▶ [YOUR ASSIGNMENT]: Output nothing but the lines from the beginning of the listing below through the line containing "way lower defense)", exactly as they stand, without pictures.
Segment Start: DATA TO EXAMINE
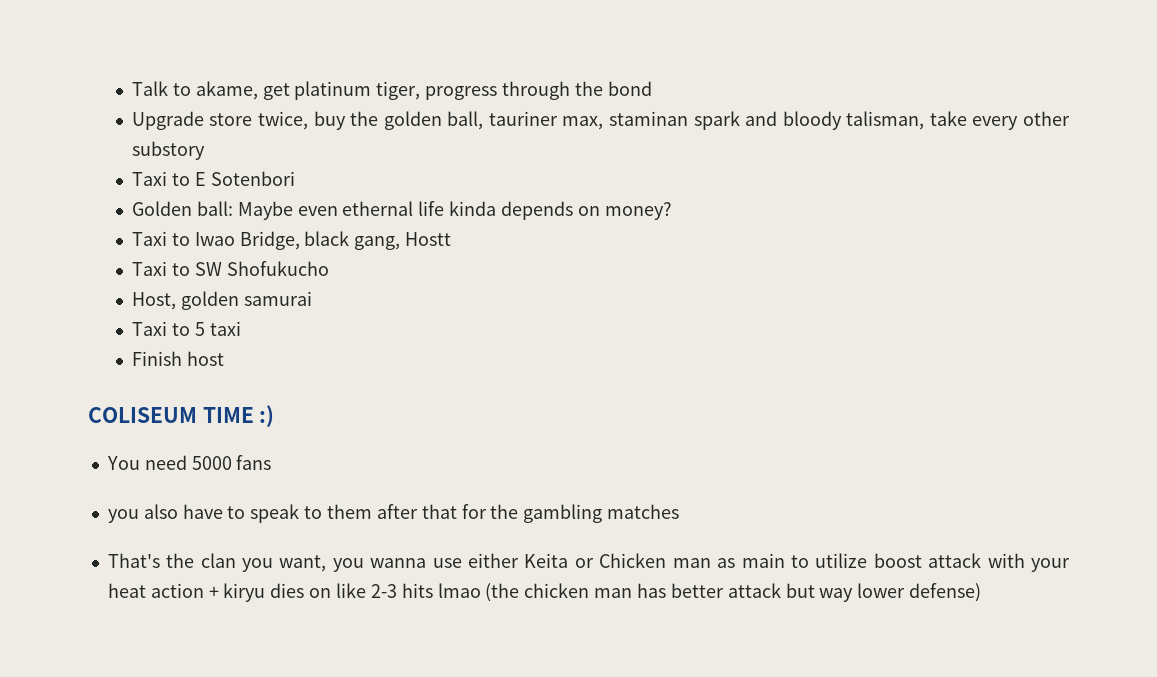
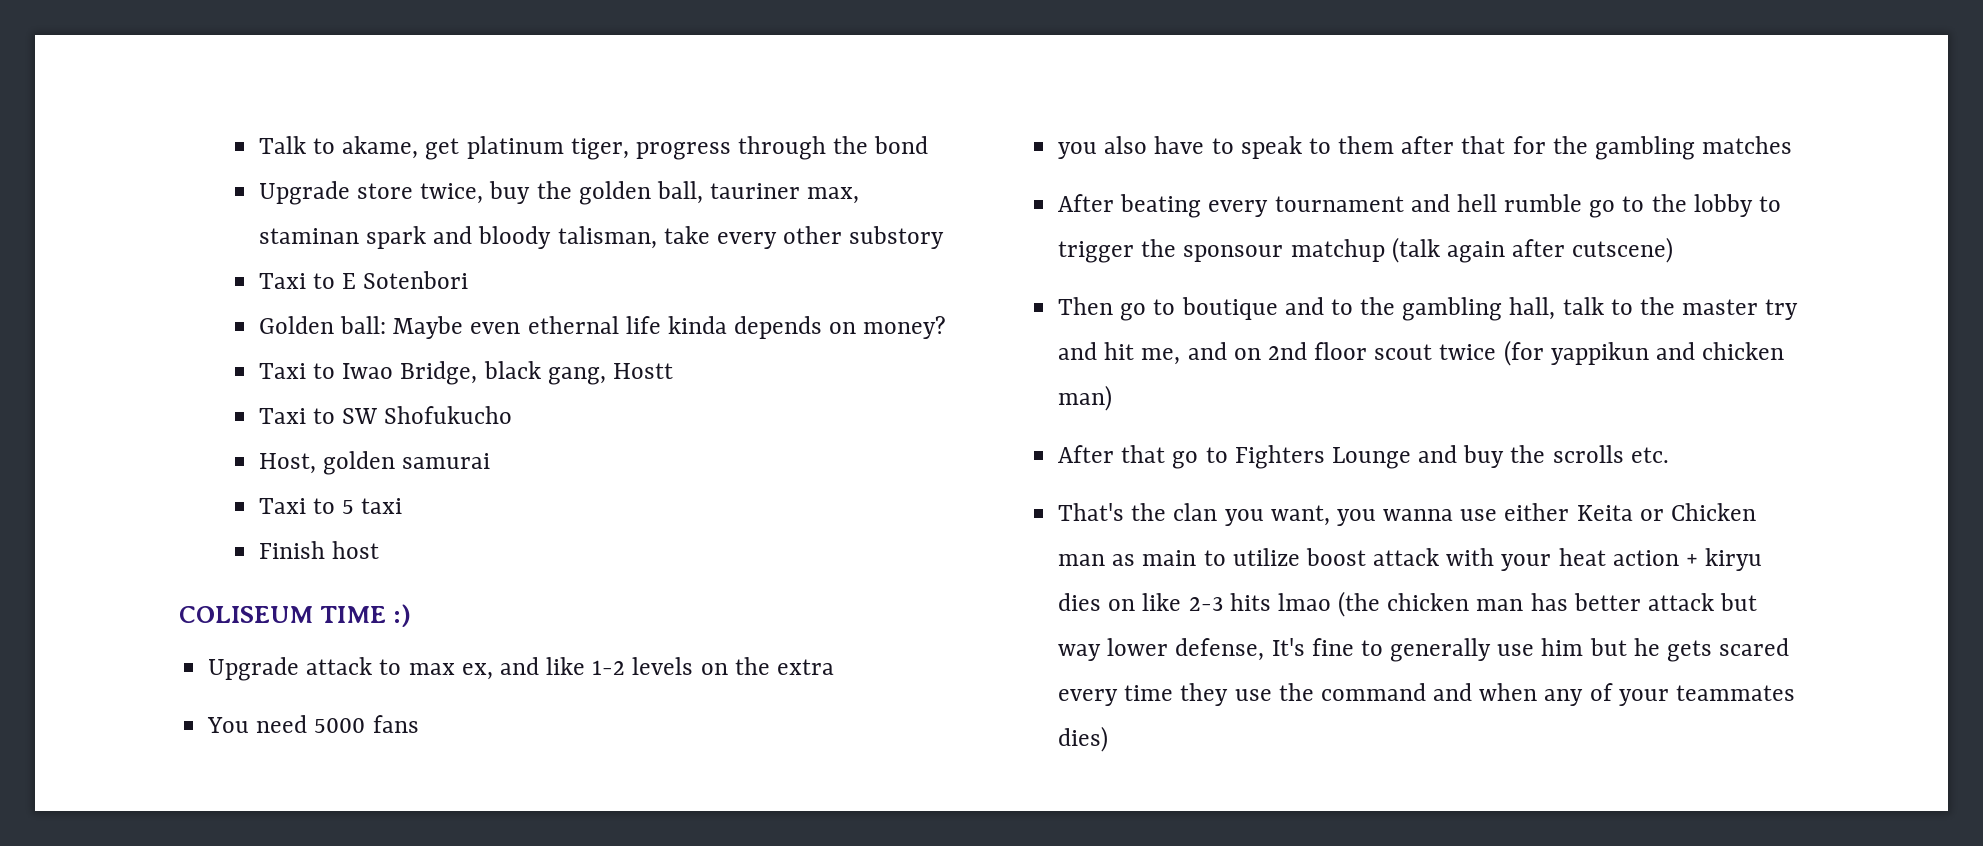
+ Upgrade attack to max ex, and like 1-2 levels on the extra
+ After beating every tournament and hell rumble go to the lobby to trigger the sponsour matchup (talk again after cutscene)
+ Then go to boutique and to the gambling hall, talk to the master try and hit me, and on 2nd floor scout twice (for yappikun and chicken man)
+ After that go to Fighters Lounge and buy the scrolls etc.
- That's the clan you want, you wanna use either Keita or Chicken man as main to utilize boost attack with your heat action + kiryu dies on like 2-3 hits lmao (the chicken man has better attack but way lower defense)
+ That's the clan you want, you wanna use either Keita or Chicken man as main to utilize boost attack with your heat action + kiryu dies on like 2-3 hits lmao (the chicken man has better attack but way lower defense, It's fine to generally use him but he gets scared every time they use the command and when any of your teammates dies)

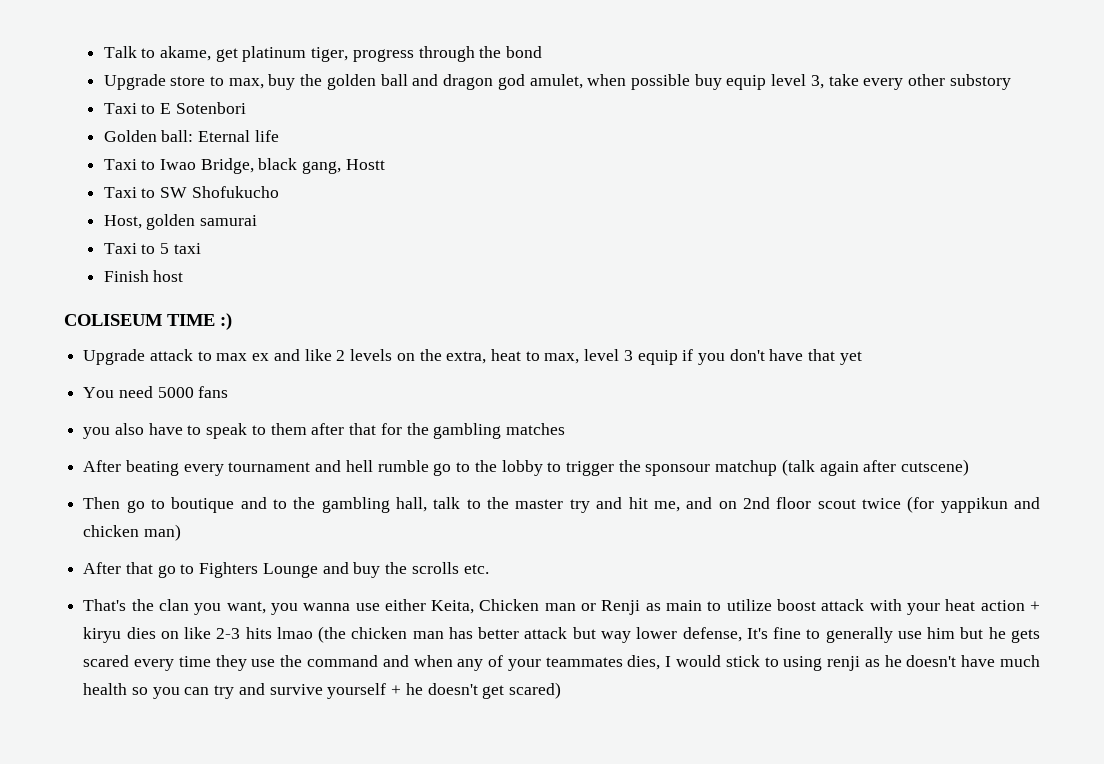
- Upgrade store twice, buy the golden ball, tauriner max, staminan spark and bloody talisman, take every other substory
+ Upgrade store to max, buy the golden ball and dragon god amulet, when possible buy equip level 3, take every other substory
- Golden ball: Maybe even ethernal life kinda depends on money?
+ Golden ball: Eternal life
- Upgrade attack to max ex, and like 1-2 levels on the extra
+ Upgrade attack to max ex and like 2 levels on the extra, heat to max, level 3 equip if you don't have that yet
- That's the clan you want, you wanna use either Keita or Chicken man as main to utilize boost attack with your heat action + kiryu dies on like 2-3 hits lmao (the chicken man has better attack but way lower defense, It's fine to generally use him but he gets scared every time they use the command and when any of your teammates dies)
+ That's the clan you want, you wanna use either Keita, Chicken man or Renji as main to utilize boost attack with your heat action + kiryu dies on like 2-3 hits lmao (the chicken man has better attack but way lower defense, It's fine to generally use him but he gets scared every time they use the command and when any of your teammates dies, I would stick to using renji as he doesn't have much health so you can try and survive yourself + he doesn't get scared)

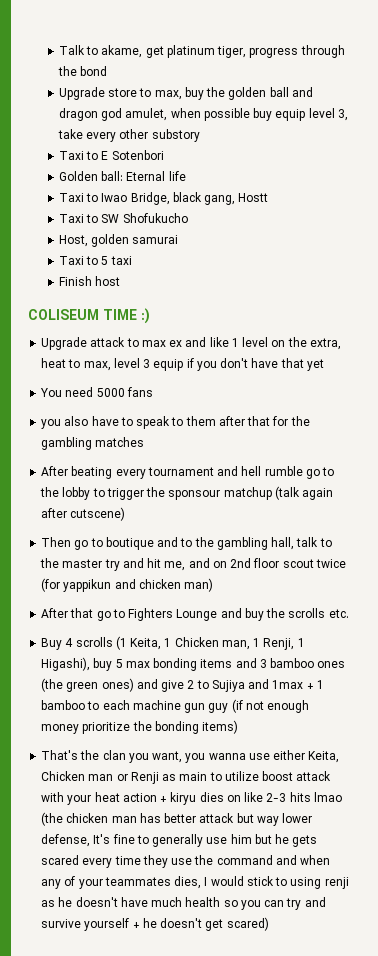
- Upgrade attack to max ex and like 2 levels on the extra, heat to max, level 3 equip if you don't have that yet
+ Upgrade attack to max ex and like 1 level on the extra, heat to max, level 3 equip if you don't have that yet
+ Buy 4 scrolls (1 Keita, 1 Chicken man, 1 Renji, 1 Higashi), buy 5 max bonding items and 3 bamboo ones (the green ones) and give 2 to Sujiya and 1max + 1 bamboo to each machine gun guy (if not enough money prioritize the bonding items)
Segment End: DATA TO EXAMINE
▶ [WRITTEN ANSWER]:
+ Upgrade attack to max ex, and like 1-2 levels on the extra
+ After beating every tournament and hell rumble go to the lobby to trigger the sponsour matchup (talk again after cutscene)
+ Then go to boutique and to the gambling hall, talk to the master try and hit me, and on 2nd floor scout twice (for yappikun and chicken man)
+ After that go to Fighters Lounge and buy the scrolls etc.
- That's the clan you want, you wanna use either Keita or Chicken man as main to utilize boost attack with your heat action + kiryu dies on like 2-3 hits lmao (the chicken man has better attack but way lower defense)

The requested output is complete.